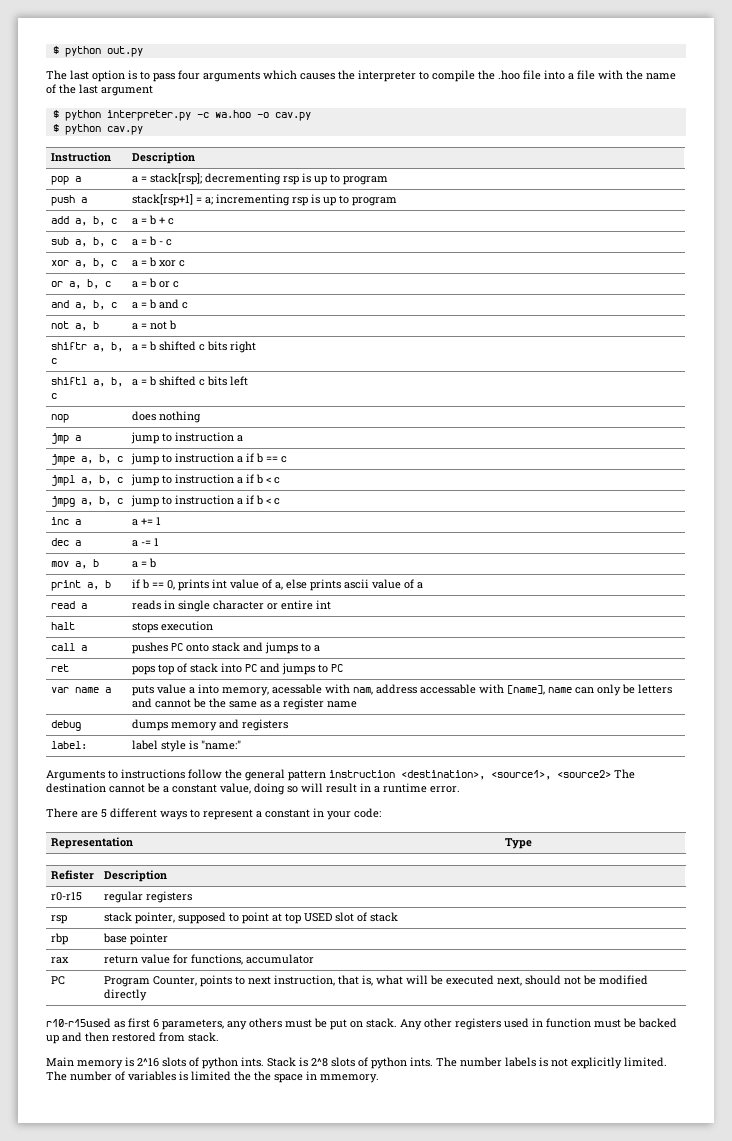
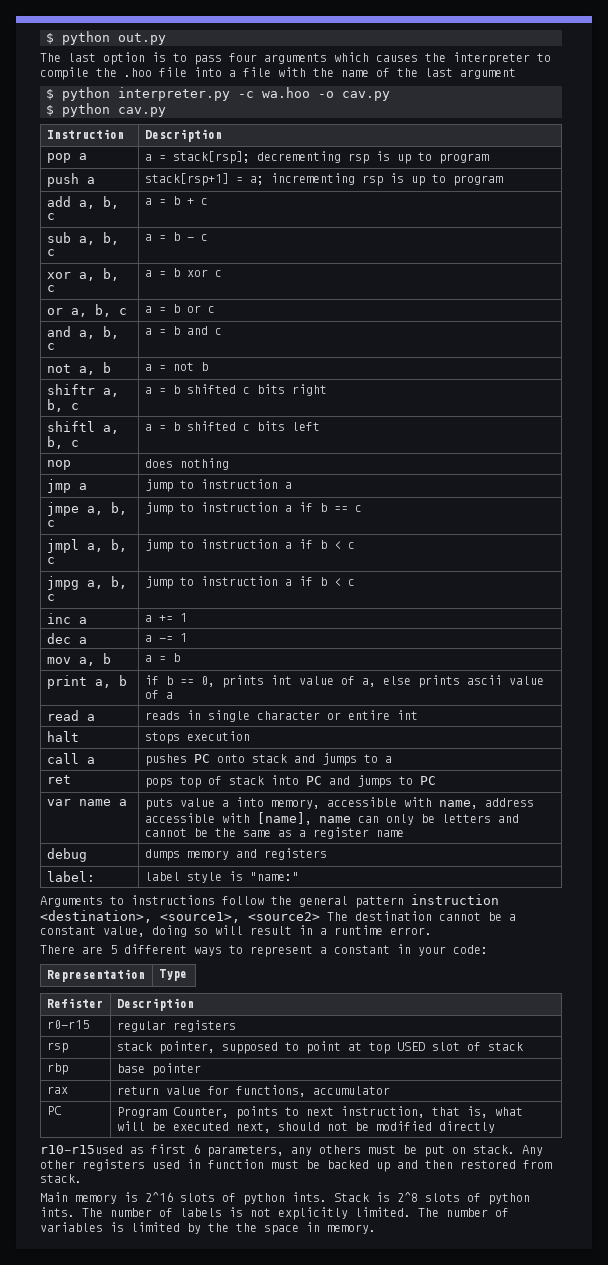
- var name a | puts value a into memory, acessable with nam, address accessable with [name], name can only be letters and cannot be the same as a register name
+ var name a | puts value a into memory, accessible with name, address accessible with [name], name can only be letters and cannot be the same as a register name
- The number labels is not explicitly limited.
+ The number of labels is not explicitly limited.
- The number of variables is limited the the space in mmemory.
+ The number of variables is limited by the the space in memory.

● **ABOUT THIS EXERCISE**
The result should be every line of the data, reproduced exactly, with the images removed.

● **OUTPUT OF THE TASK**
- var name a | puts value a into memory, acessable with nam, address accessable with [name], name can only be letters and cannot be the same as a register name
+ var name a | puts value a into memory, accessible with name, address accessible with [name], name can only be letters and cannot be the same as a register name
- The number labels is not explicitly limited.
+ The number of labels is not explicitly limited.
- The number of variables is limited the the space in mmemory.
+ The number of variables is limited by the the space in memory.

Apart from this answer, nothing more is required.